**WORK ITEM:**
Your reply should hold every entry below exactly as written and none of the pictures.

**SUPPLIED ENTRIES:**
*** Block opens ***

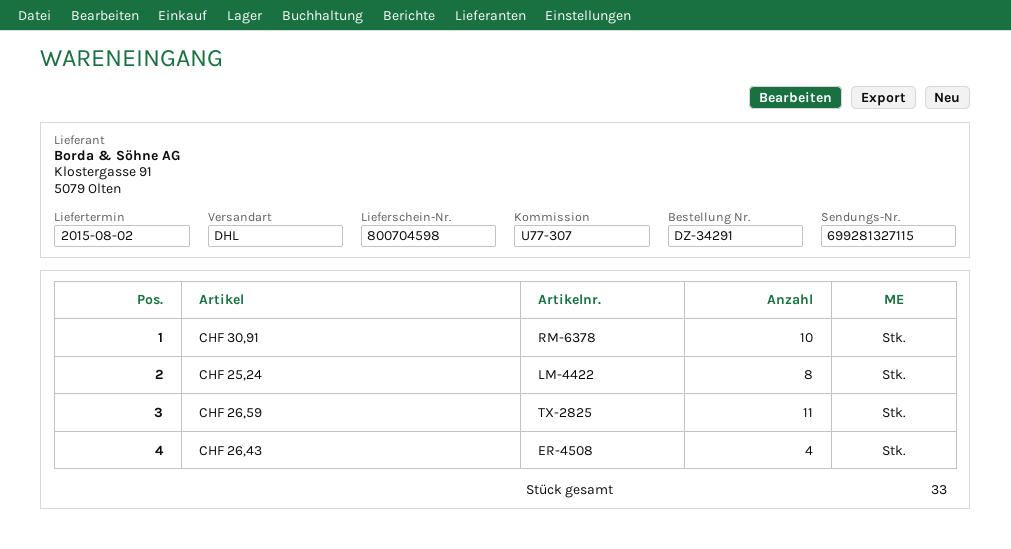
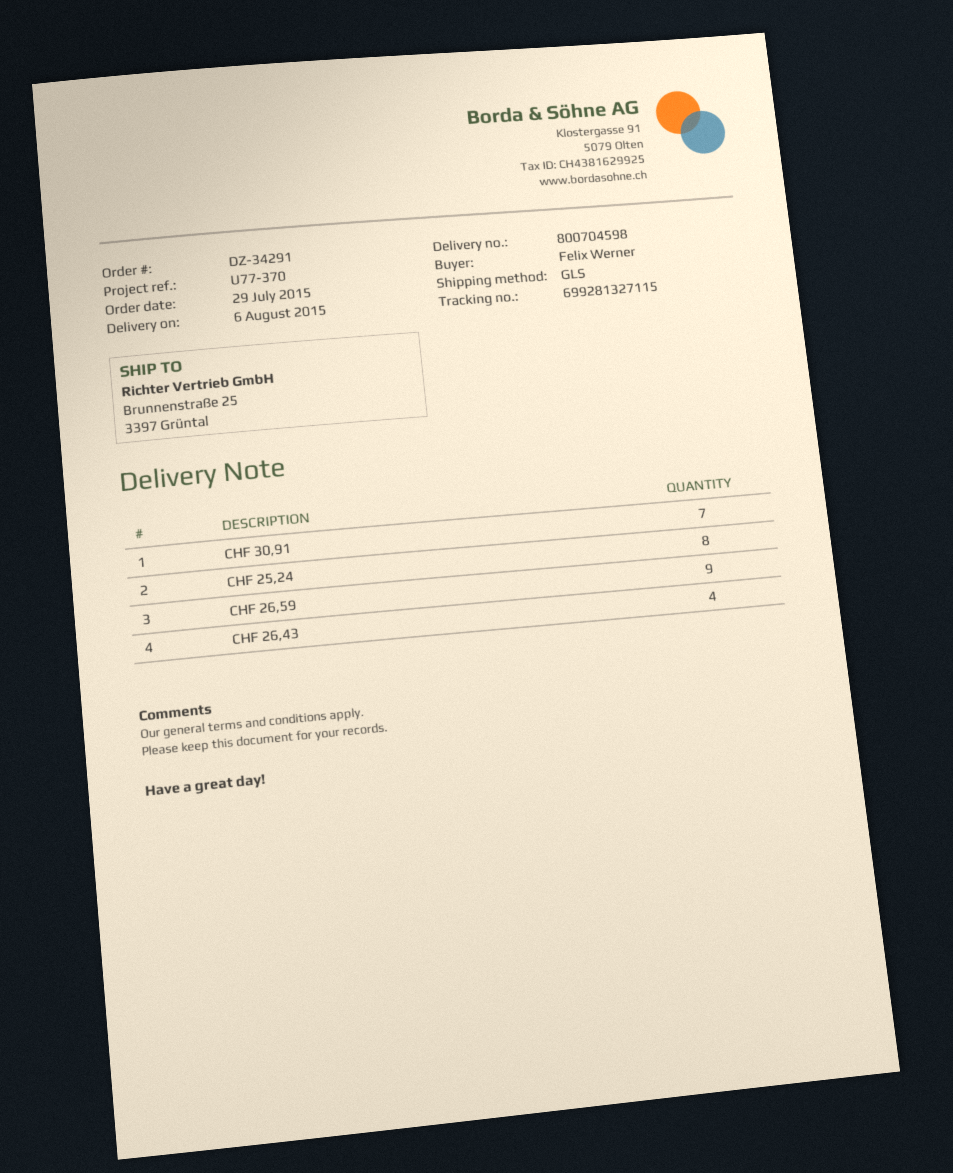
delivery date: 2015-08-02 -> 2015-08-06
reference: U77-307 -> U77-370
shipping method: DHL -> GLS
CHF 30,91: 10 -> 7
CHF 26,59: 11 -> 9

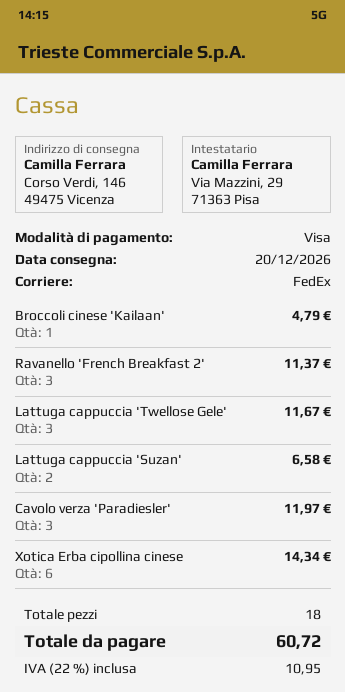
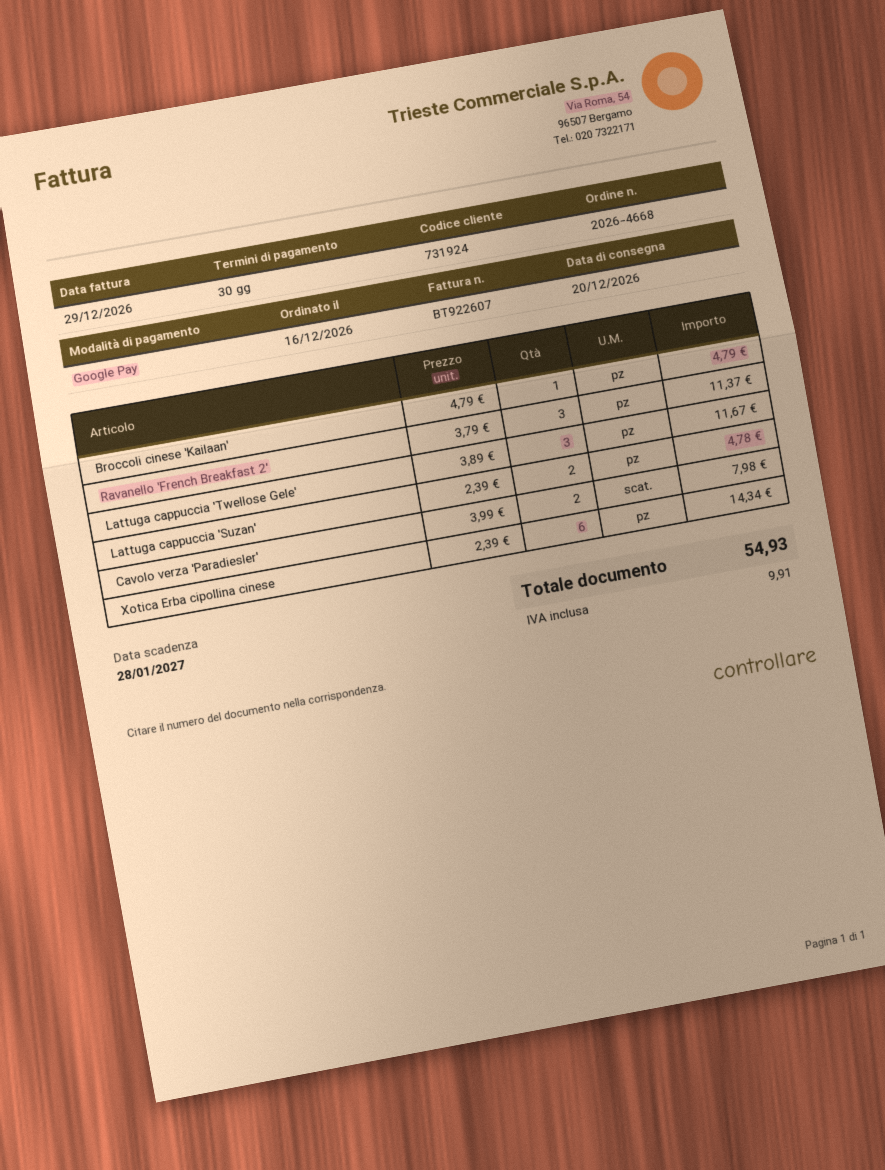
payment method: Visa -> Google Pay
Lattuga cappuccia 'Suzan': 2 for 6.58 -> 2 for 4.78
Cavolo verza 'Paradiesler': 3 for 11.97 -> 2 for 7.98
tax: 10.95 -> 9.91
total: 60.72 -> 54.93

*** Block closes ***

**EXERCISE SOLUTION:**
delivery date: 2015-08-02 -> 2015-08-06
reference: U77-307 -> U77-370
shipping method: DHL -> GLS
CHF 30,91: 10 -> 7
CHF 26,59: 11 -> 9

payment method: Visa -> Google Pay
Lattuga cappuccia 'Suzan': 2 for 6.58 -> 2 for 4.78
Cavolo verza 'Paradiesler': 3 for 11.97 -> 2 for 7.98
tax: 10.95 -> 9.91
total: 60.72 -> 54.93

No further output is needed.